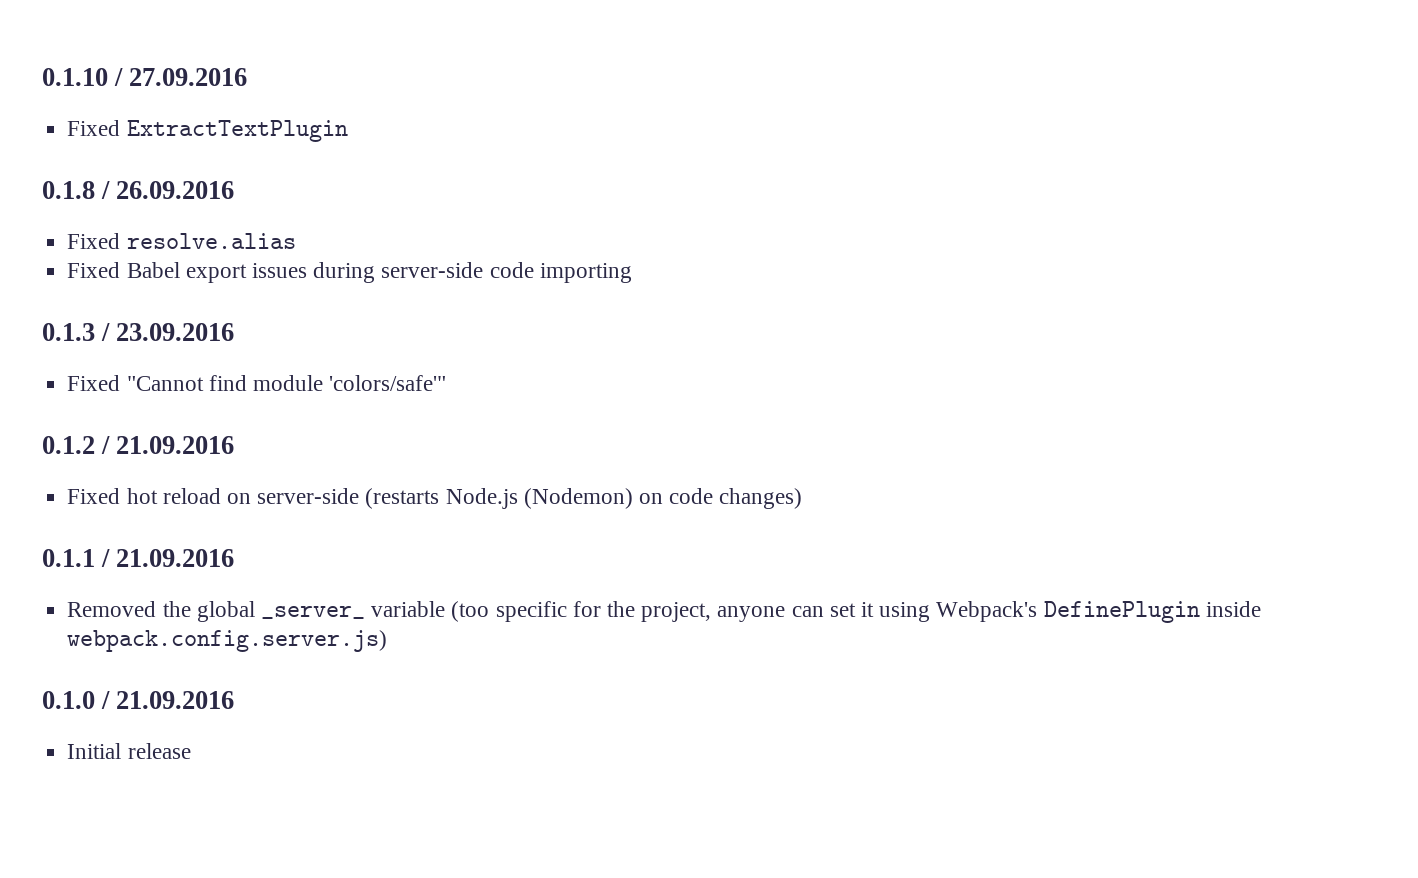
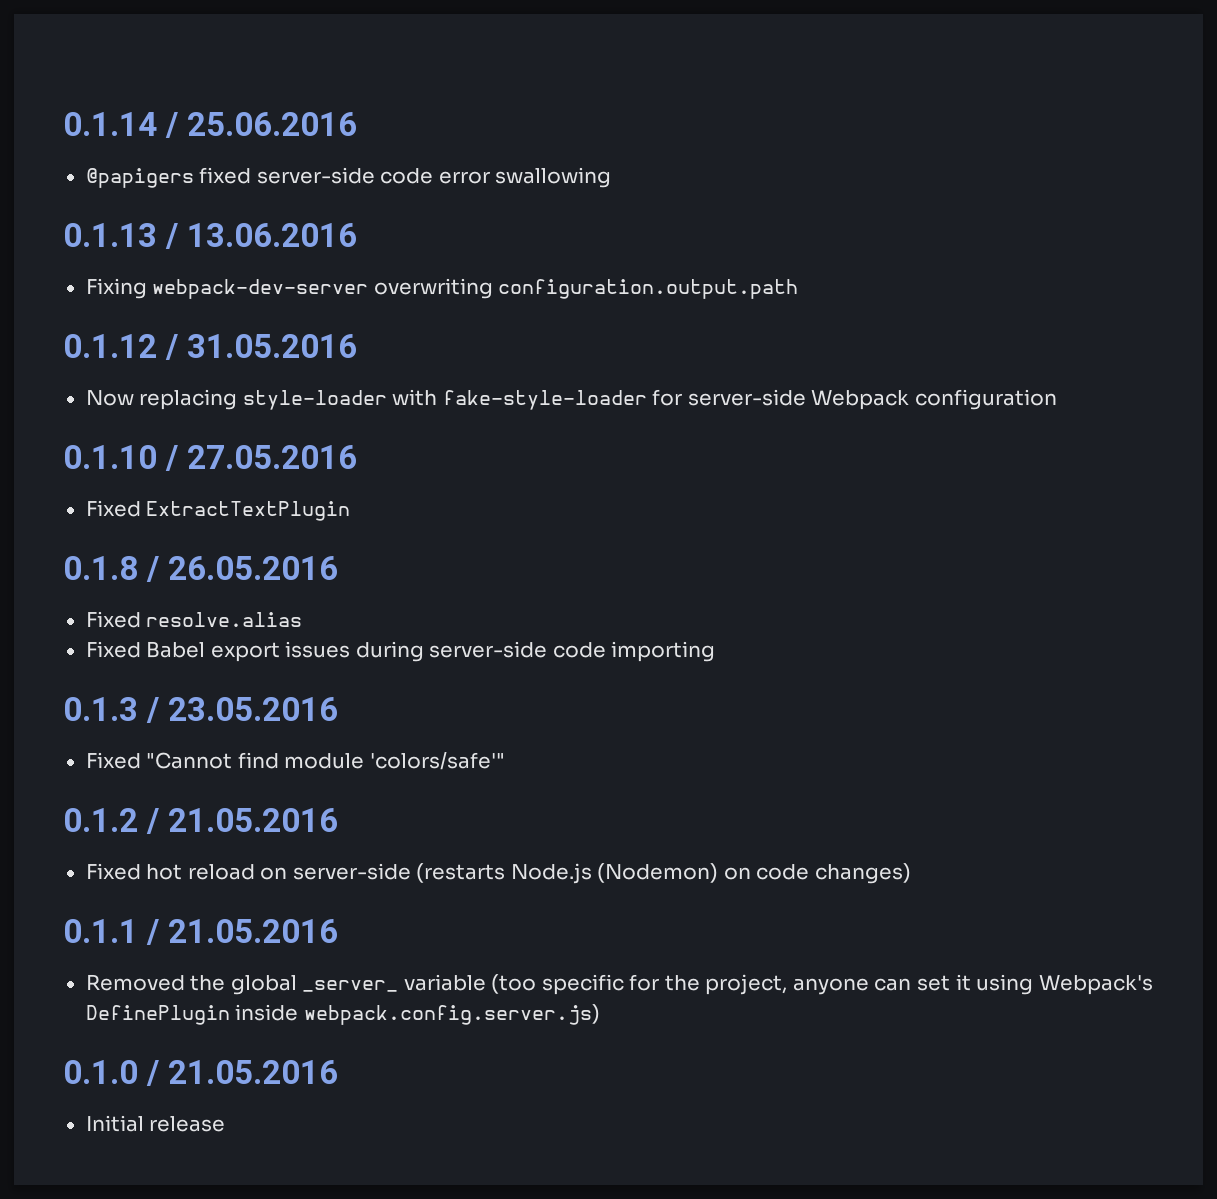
(42, 77) none -> [63,112,357,138] [85,167,612,188] [63,223,357,249] [85,278,799,299] [63,334,357,360] [85,389,1057,410] 0.1.14 / 25.06.2016 // @papigers fixed server-side code error swallowing // 0.1.13 / 13.06.2016 // Fixing webpack-dev-server overwriting configuration.output.path // 0.1.12 / 31.05.2016 // Now replacing style-loader with fake-style-loader for server-side Webpack configuration //
[129,68,248,86] 27.09.2016 -> [186,445,357,469] 27.05.2016
[116,181,235,199] 26.09.2016 -> [167,556,338,580] 26.05.2016
[116,323,235,341] 23.09.2016 -> [167,697,338,721] 23.05.2016
[116,436,235,454] 21.09.2016 -> [167,808,338,832] 21.05.2016
[116,549,235,567] 21.09.2016 -> [167,919,338,943] 21.05.2016
[116,691,235,709] 21.09.2016 -> [167,1060,338,1084] 21.05.2016

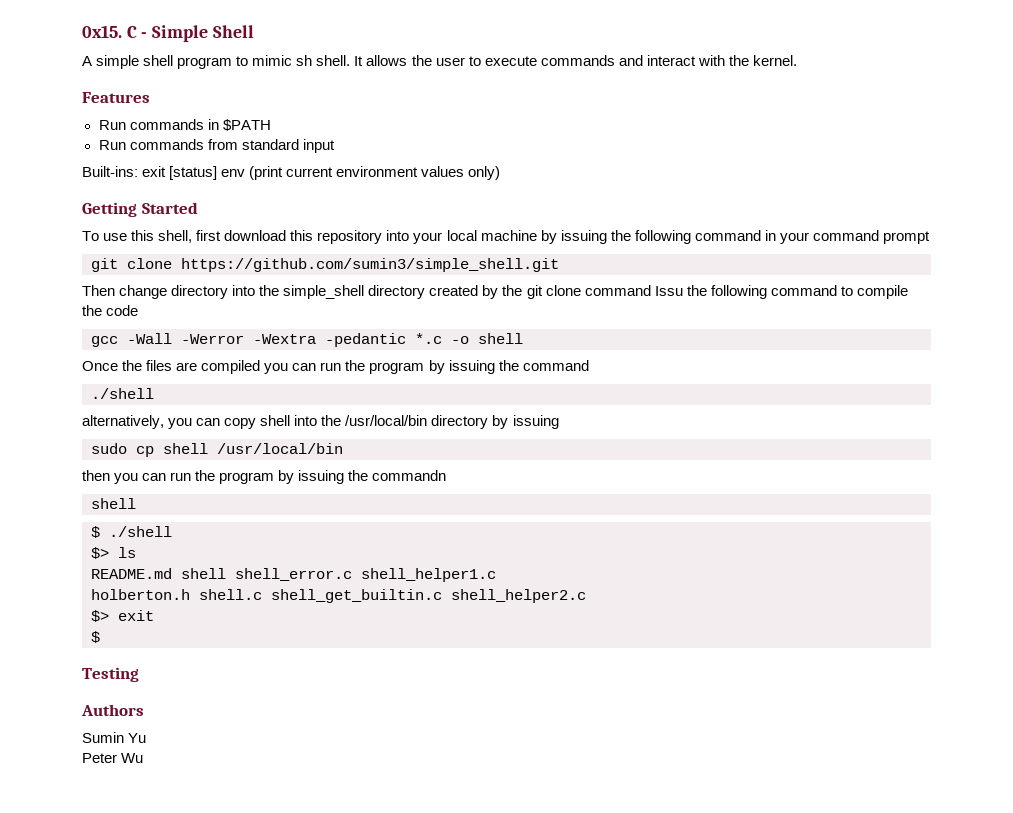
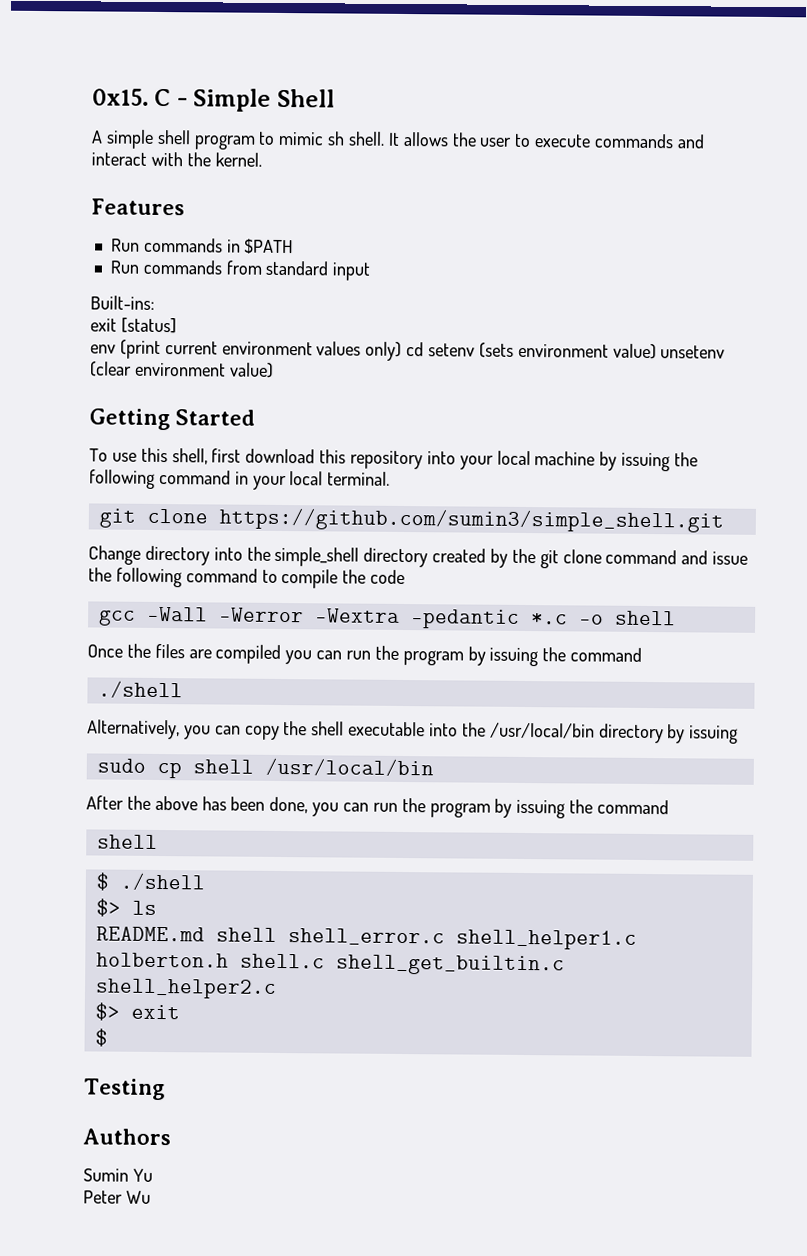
(138, 171) none -> (155, 302) //
(218, 173) none -> (177, 325) //
(501, 173) none -> [406,342,726,360] [90,361,274,378] cd setenv (sets environment value) unsetenv (clear environment value)
[812,230,930,244] command prompt -> [289,471,391,486] local terminal.
[82,285,168,299] Then change -> [88,545,141,565] Change
[654,286,683,296] Issu -> [681,550,749,565] and issue
[82,415,164,429] alternatively, -> [87,719,180,740] Alternatively,
[260,415,291,426] shell -> [283,721,426,737] the shell executable
[82,470,447,484] then you can run the program by issuing the commandn -> [86,795,670,819] After the above has been done, you can run the program by issuing the command

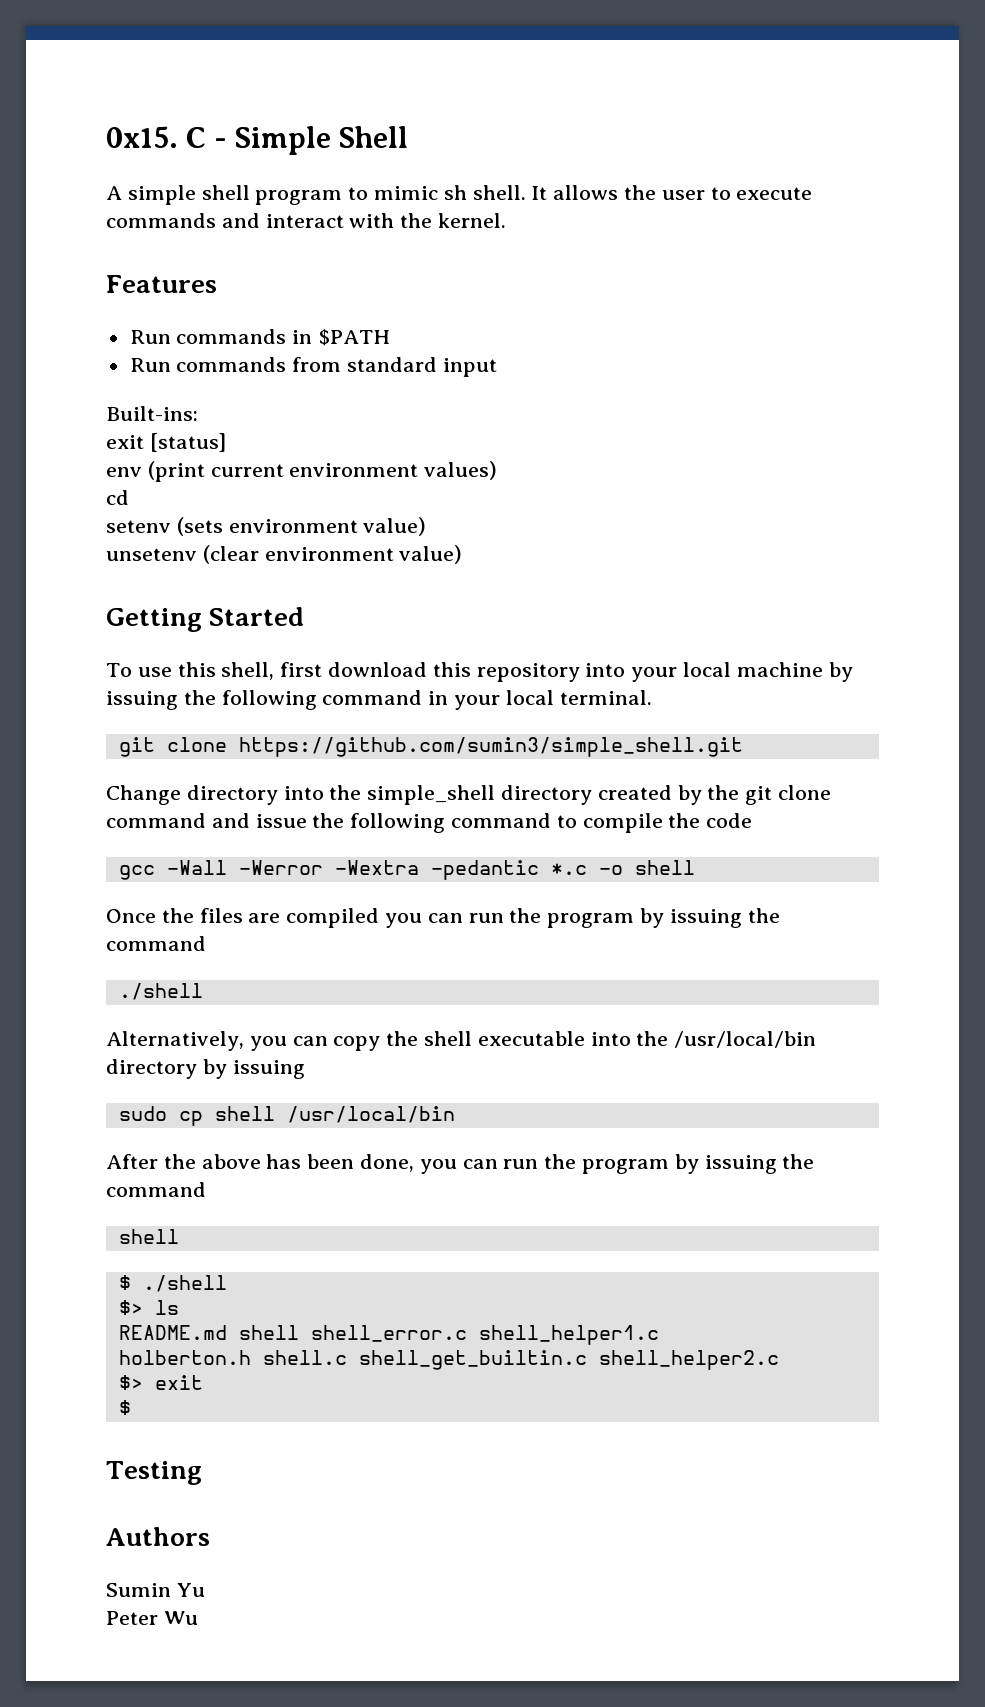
[316,341,403,361] values only) -> [424,461,498,480] values) //
(425, 349) none -> (129, 497) //
(657, 351) none -> (427, 526) //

• _Try it_
Pictures don't belong in the copy. Retype exactly the lines from the one with "[82,415,164,429] alternatively, ->" through the last line of the records.

• _Solved problem_
[82,415,164,429] alternatively, -> [87,719,180,740] Alternatively,
[260,415,291,426] shell -> [283,721,426,737] the shell executable
[82,470,447,484] then you can run the program by issuing the commandn -> [86,795,670,819] After the above has been done, you can run the program by issuing the command

[316,341,403,361] values only) -> [424,461,498,480] values) //
(425, 349) none -> (129, 497) //
(657, 351) none -> (427, 526) //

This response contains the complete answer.